As for finding prospects they don’t raise, Hill and Switzer look for nice-headed 2-year-olds with big bodies and straight legs. They want an athletic colt with a longer stride that travels softly without pounding the ground.
“And a horse’s eye tells us a lot,” Hills says. “I like a big doe eye that’s intelligent. Empty-eyed horses are just like empty-eyed people.”
The couple has had good luck, too, with full brothers and sisters. Hill bought Runnen Red Lites sight-unseen because he was the brother of a gelding she’d had named KR Silver Spur, who earned about $30,000 his futurity year.
After Switzer locates a talented prospect, Hill usually sends it to Phil Haugen of Weatherford, Okla., to break for 30 days.
“He does an outstanding job,” she says. “It makes my job a lot easier. The top 10 or 12 horses at this winter’s futurities in Oklahoma City and in Memphis, he broke.”
When Hill gets projects back from Haugen, she puts an O-ring on them and gets to work. The reason she prefers former racehorses is that she feels it’s easier to train one that already knows how to run than to add the run in later. On the pattern, Hill keeps things relaxed and repetitive.
“I’m a passive rider, not aggressive,” says Hill. “I want to do as little as possible with my body and still get results. I don’t want to have to stand on my head to get one around a barrel.”
That theory may also be what helps riders who follow Hill enjoy success on her colts. The key, she says, is keeping the horse relaxed in the turn.
“You see young horses in a wire bonnet with their mouth open, braced on someone’s hand,” Hill says. “An athletic man or someone using metal can make a horse turn, but that doesn’t work for a lesser hand or smaller girl Leave the Schwinn equipment on the bicycle.”
sell the best, ride the rest
If one of Hill’s prospects doesn’t turn out to be upper-end, she doesn’t try to sell it as a major player in the big futurities.
“Every horse I sell, I want the buyer to win with,” she says. “It took a long time to get people to trust that I’d rather sell the good ones than keep them. If a horse isn’t ready yet, I’ll bring him along myself and sell him later.”
Despite the old saying that trainers “ride the best and sell the rest,” the simple truth for Hill is she can’t do that and stay in business. Her bread and butter is in sales, not competition, so she sells the best she has.
“People like to buy a dream,” Hill says. “When a horse is 3, people are buying a dream and not credentials. And it takes some of the risk away if they can see one go around the barrels.”
Hill spends each day getting on six or eight head, each with the attention span of a kindergartner, where it was so cold this winter the ground froze in her indoor arena. She’s been riding futurity prospects now for more than 20 years, but began competing long before that, qualifying for her first of several circuit finals rodeos in 1977.
She’s banked nearly a half-million dollars at the reins as a competitor, and it all started with a $75 horse.

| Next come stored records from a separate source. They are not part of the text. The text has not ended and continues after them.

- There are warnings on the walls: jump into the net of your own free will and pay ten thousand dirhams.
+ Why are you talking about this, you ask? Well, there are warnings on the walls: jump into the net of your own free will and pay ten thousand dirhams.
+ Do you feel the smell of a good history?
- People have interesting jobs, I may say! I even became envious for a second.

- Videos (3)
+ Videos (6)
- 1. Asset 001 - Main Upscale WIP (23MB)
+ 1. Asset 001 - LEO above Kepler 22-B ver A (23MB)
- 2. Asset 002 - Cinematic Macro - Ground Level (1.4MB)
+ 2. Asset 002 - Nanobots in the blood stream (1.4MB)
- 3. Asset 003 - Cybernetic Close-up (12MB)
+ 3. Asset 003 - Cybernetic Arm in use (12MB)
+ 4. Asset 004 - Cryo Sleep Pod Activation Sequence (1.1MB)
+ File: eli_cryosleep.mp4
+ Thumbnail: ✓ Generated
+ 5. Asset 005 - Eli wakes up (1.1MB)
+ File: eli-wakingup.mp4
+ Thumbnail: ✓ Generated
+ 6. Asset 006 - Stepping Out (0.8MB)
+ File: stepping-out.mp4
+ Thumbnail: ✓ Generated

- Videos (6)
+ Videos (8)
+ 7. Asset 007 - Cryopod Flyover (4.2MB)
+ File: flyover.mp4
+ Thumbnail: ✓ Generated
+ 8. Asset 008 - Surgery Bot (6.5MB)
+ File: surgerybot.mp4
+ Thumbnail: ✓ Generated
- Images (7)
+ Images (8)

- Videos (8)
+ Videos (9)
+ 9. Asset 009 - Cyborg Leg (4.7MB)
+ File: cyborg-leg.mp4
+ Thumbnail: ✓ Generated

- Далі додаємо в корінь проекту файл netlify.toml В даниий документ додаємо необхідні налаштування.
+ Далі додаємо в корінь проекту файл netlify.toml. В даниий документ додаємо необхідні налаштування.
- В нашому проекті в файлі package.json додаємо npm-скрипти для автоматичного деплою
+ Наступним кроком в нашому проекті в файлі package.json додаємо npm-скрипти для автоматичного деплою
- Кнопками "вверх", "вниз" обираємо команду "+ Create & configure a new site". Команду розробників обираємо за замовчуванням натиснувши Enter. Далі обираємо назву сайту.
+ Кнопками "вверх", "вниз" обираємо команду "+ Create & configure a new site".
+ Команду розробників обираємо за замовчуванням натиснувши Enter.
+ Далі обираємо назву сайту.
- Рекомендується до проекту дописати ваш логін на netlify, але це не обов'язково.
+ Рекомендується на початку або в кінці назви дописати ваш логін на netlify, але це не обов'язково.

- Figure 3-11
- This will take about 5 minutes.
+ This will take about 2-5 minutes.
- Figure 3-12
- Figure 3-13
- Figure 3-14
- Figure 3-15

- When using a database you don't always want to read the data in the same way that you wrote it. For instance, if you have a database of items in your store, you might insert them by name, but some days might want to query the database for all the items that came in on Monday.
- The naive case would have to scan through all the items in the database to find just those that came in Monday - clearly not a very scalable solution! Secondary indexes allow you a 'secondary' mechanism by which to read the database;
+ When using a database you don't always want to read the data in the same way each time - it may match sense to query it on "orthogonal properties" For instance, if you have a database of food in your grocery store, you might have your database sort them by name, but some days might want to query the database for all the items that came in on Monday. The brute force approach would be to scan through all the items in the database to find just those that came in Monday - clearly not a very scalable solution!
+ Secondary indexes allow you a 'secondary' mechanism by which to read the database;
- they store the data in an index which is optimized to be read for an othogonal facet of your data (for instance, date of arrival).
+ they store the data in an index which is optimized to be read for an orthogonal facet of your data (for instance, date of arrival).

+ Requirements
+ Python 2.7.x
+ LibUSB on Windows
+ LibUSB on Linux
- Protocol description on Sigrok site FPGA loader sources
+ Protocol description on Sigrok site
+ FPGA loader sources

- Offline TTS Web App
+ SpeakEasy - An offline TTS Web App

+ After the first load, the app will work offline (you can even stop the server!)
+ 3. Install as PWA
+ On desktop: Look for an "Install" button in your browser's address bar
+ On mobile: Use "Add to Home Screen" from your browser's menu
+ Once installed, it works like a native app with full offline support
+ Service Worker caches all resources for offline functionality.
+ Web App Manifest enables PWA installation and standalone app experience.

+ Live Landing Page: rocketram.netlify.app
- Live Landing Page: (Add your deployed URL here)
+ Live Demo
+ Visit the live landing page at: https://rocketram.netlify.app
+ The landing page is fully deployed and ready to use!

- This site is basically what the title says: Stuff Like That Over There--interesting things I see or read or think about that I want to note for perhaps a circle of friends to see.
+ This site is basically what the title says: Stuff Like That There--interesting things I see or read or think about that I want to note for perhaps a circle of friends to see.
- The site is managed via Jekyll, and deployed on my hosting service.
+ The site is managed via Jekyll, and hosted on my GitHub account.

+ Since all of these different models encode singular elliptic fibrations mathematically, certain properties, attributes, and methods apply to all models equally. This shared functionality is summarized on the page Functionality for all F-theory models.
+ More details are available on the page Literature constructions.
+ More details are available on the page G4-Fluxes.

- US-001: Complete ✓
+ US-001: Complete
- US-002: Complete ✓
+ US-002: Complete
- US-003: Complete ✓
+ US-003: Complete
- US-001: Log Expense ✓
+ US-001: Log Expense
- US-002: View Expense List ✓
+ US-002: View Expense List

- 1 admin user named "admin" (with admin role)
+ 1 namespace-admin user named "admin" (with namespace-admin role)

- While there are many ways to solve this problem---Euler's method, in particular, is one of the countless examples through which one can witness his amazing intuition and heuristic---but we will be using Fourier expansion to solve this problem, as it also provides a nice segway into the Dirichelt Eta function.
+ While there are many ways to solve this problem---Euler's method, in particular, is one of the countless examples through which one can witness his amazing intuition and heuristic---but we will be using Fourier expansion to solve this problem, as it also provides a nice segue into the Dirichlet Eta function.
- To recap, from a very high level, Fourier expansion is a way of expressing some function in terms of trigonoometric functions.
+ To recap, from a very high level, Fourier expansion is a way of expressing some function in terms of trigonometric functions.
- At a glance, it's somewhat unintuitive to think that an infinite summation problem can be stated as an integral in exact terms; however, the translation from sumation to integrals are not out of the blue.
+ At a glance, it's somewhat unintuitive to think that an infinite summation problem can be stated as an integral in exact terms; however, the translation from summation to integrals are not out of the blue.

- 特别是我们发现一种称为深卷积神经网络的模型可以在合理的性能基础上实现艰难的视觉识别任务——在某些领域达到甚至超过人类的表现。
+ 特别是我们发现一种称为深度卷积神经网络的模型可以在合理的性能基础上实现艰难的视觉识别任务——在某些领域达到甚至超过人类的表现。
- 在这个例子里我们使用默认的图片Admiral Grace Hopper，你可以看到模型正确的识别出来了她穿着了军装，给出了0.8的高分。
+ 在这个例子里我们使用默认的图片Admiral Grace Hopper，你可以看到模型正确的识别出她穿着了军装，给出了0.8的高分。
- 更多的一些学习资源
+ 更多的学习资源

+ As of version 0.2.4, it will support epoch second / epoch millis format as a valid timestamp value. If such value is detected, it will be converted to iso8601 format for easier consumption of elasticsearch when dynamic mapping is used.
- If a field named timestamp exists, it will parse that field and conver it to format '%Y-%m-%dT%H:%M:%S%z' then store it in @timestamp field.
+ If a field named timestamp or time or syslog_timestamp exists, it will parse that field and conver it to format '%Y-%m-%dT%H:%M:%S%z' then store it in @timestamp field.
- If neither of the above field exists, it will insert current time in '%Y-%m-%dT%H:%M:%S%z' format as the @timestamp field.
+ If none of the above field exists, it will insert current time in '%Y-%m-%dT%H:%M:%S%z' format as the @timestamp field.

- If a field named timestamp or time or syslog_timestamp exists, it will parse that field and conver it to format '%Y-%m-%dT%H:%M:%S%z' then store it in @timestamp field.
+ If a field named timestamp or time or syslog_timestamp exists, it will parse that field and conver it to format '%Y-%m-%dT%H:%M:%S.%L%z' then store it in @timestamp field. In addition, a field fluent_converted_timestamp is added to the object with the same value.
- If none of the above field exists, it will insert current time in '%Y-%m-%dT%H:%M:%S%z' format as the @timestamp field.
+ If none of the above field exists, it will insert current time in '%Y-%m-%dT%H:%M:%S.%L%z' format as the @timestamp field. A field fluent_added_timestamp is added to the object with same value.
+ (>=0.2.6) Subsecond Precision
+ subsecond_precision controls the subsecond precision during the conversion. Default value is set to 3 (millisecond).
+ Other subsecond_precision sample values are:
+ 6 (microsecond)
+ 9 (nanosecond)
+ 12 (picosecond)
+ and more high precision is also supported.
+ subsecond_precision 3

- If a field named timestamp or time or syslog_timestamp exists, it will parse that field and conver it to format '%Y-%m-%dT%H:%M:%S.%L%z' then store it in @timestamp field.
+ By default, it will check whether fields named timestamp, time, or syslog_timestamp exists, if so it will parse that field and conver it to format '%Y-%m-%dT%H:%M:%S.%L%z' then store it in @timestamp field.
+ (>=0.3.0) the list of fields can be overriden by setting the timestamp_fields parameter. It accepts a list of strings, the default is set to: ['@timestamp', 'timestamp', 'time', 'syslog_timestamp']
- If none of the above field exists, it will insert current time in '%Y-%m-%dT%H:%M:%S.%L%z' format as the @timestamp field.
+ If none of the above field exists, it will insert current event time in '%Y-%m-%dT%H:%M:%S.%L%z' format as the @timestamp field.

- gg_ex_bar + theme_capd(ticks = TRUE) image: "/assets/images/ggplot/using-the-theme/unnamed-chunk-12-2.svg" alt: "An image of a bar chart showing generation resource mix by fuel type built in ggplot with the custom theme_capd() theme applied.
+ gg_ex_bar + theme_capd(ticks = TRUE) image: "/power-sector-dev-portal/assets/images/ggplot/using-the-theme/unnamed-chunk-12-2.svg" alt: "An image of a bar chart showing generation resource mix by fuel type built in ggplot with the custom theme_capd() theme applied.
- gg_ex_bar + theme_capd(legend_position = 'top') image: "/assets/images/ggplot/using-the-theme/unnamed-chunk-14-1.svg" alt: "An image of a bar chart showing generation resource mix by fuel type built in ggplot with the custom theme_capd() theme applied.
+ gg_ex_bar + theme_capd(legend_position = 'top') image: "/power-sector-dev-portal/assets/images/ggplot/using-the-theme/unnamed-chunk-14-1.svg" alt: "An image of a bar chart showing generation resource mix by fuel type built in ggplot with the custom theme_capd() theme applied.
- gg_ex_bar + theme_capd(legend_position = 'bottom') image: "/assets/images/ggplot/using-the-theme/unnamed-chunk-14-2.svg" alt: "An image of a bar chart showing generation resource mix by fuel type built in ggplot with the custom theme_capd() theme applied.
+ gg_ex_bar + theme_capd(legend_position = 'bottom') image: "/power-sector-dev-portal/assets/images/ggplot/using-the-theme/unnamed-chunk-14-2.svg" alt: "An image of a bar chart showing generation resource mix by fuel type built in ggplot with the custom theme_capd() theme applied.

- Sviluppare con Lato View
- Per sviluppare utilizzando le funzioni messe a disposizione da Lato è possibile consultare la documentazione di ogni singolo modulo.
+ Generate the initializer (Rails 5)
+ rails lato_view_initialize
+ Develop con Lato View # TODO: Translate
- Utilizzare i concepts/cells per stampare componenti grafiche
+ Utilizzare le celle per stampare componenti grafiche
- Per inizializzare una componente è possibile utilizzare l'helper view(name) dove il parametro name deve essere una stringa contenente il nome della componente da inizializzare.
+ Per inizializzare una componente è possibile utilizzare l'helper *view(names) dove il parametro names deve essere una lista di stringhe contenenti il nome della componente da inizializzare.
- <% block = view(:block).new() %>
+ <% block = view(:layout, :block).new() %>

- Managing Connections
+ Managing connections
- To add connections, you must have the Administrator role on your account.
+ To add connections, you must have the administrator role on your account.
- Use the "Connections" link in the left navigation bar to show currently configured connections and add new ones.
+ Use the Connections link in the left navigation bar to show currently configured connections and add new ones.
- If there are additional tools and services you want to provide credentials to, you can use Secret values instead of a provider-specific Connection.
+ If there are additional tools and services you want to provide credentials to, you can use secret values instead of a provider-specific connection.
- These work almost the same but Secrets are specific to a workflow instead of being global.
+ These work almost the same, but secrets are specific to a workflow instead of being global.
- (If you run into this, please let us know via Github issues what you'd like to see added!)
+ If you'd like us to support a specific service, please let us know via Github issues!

“My dad traded a Winchester for my first horse,” she says. “God trained him, basically. I eventually made the short rounds at Cheyenne and Houston on him.”
Humility aside, you’d have to wonder if Hill misses the adrenaline of the rodeos while she’s trotting circles all day.
“I was a rodeo junkie for years,” she says. “It was hard on my horse, hard on my husband, and it wears out my truck. The highs aren’t high enough and the lows are too low. I have a lot of respect for those girls and what they do.”
There are days, she adds, when she wouldn’t mind rodeoing again. But it’s a lifestyle that works best for people without marriages, businesses, houses and say, 15 head of horses. As for jackpots, it’s her personal preference to avoid the popular divisional races.
“I totally disagree with the equal payoff, because I think it provides no incentive to buy a better horse or become a better barrel racer,” Hill says. “It’s not a race if you can be two seconds off and win money.”
Hill’s not afraid to be in the minority on that thinking or to ’fess up to her fiercely competitive nature, which, combined with an eye for great horseflesh, is what’s made her a popular source for potential world-beaters.
“I’m a crappy loser. I want to win whether I’m shooting pool or playing horseshoes,” she says.